AVANT-JEUX : La contrainte "140"

Présentation par « Je »

Je (solennelle)

Au début de l’hiver 2011, pour exorciser la pléthore des récits de mort que j’étais, comme par fatalité, contrainte d’entendre quotidiennement et pour, je dois l’avouer,  vous faire partager mon tourment, m’était venue l’idée d’écrire, via twitter, 140 récits de      " 140 manières de mourir en 140 caractères. "
Ainsi, j’allais participer à une littérature naissante, qui se proclamait  Twittérature et qui avec ses groupes, instituts et académies, parodiait les structures les plus figées des bastions de la littérature officielle.

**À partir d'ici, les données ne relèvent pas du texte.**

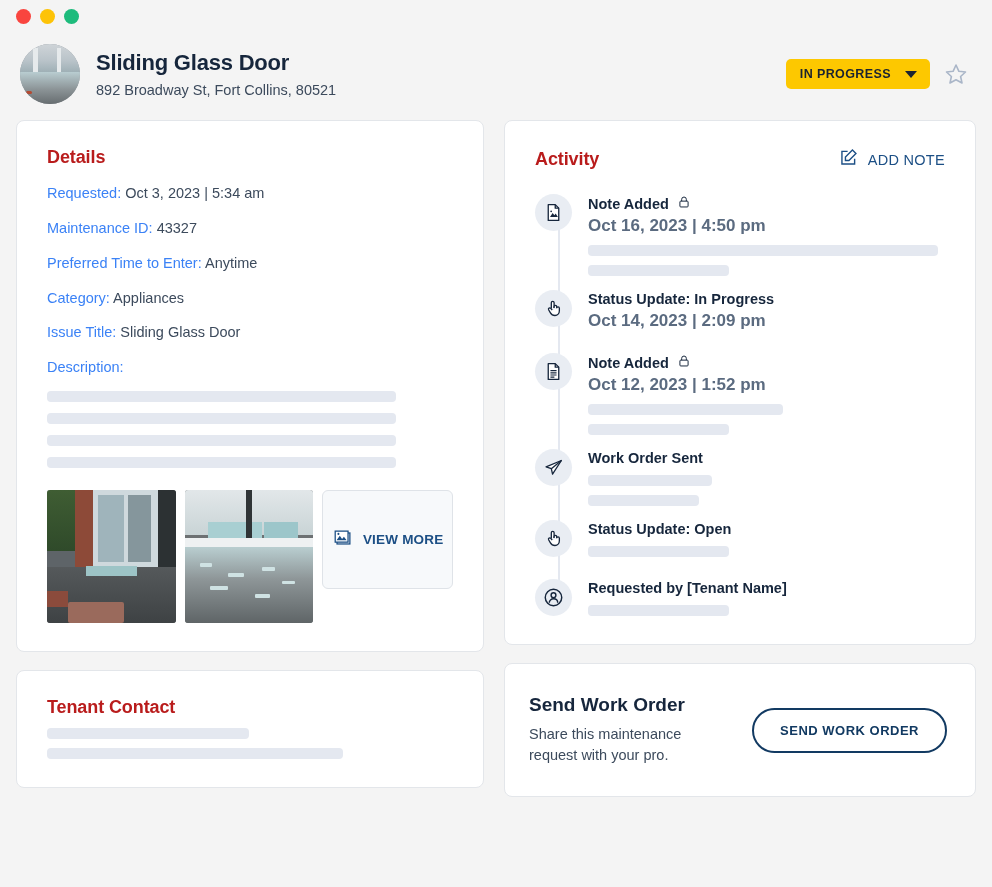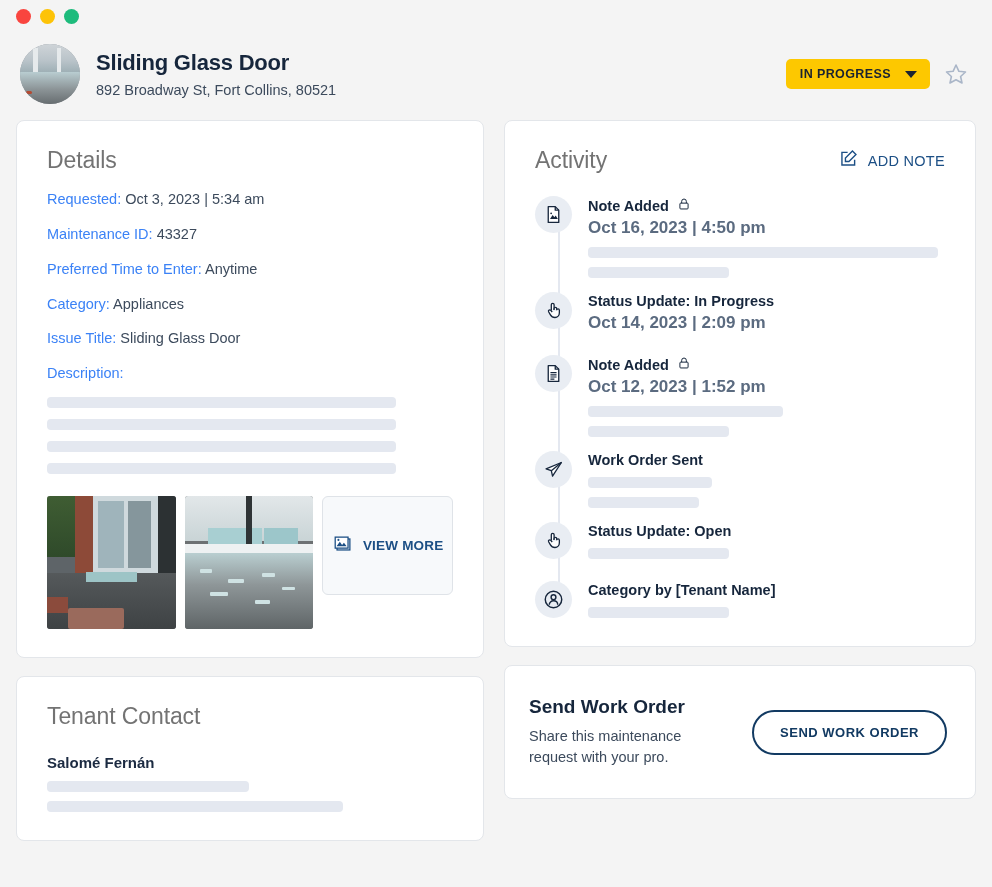"Details" .card-heading { color: #737373 -> #b91c1c; font-size: 23px -> 18px; font-weight: normal -> bold }
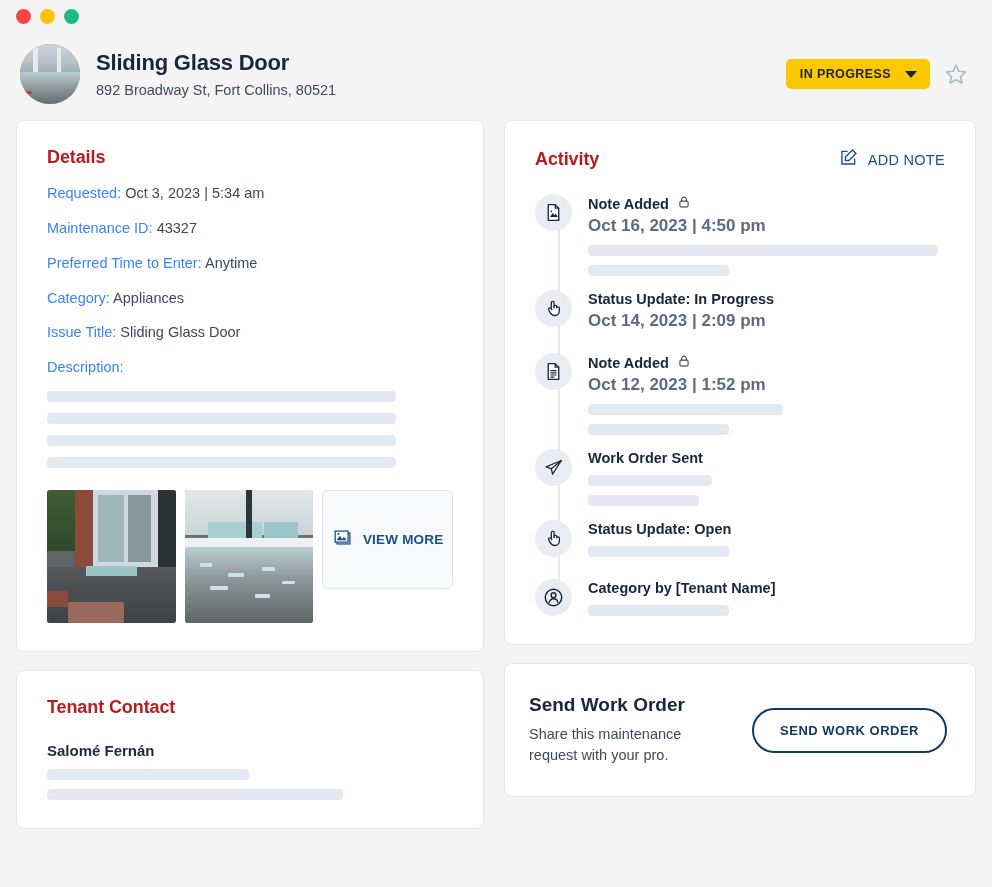"Category by [Tenant Name]" span { text: Category -> Requested }
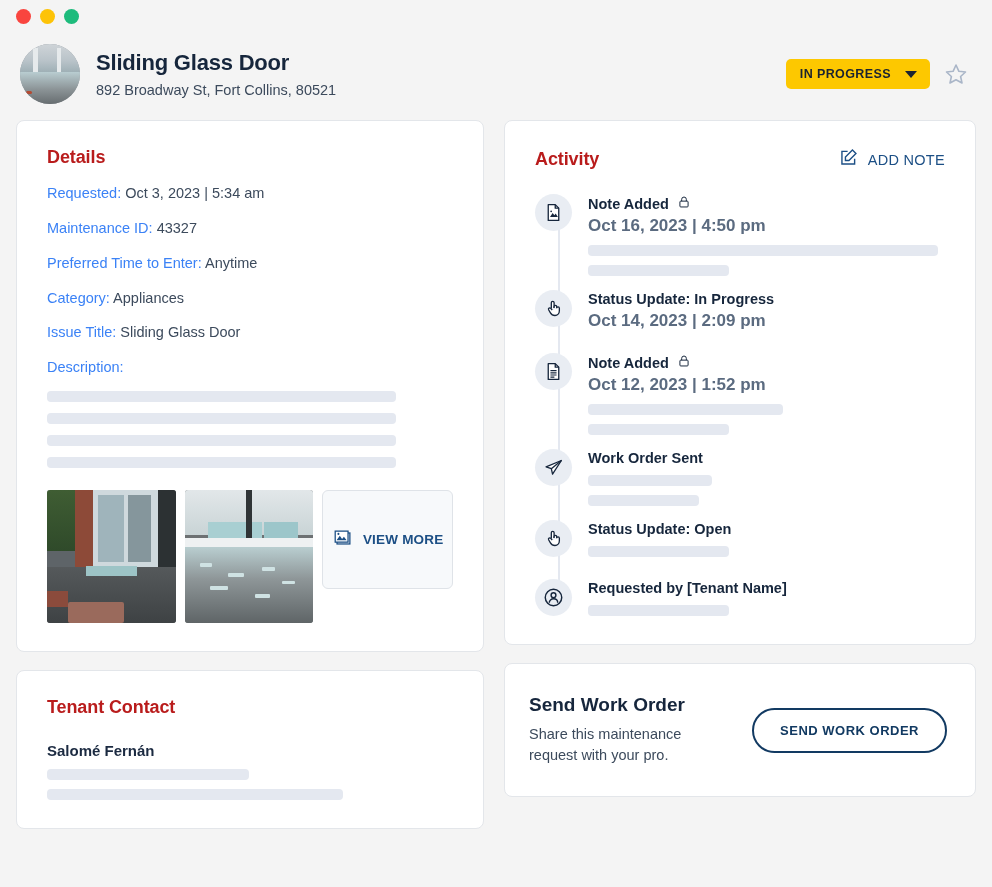"Salomé Fernán" div.tenant-name { html: <div>Salomé Fernán</div> -> none }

Chaque message expédié sur twitter ou tweet –autrement appelé gazouillis – se doit de comporter au plus 140 caractères. C’est la règle. Contrainte technologique.
Pour pimenter, je choisis d’écrire des tweets d’exactement, pile, absolument " 140 " signes ; et autorisais ce nombre (140) à structurer le tout. (Je dis " tout " à dessein, parce qu’ à ce stade, impossible de dire " le livre " car le devenir de l’écrit que j’avais entrepris, me restait obscur, comme son sujet d’ailleurs, bien que j’admisse qu’il existât des morts lumineuses.)
Je voulus ensuite étendre, comme par logique, la contrainte " 140 " au nombre des " récits de mort " gazouillés sur la Toile.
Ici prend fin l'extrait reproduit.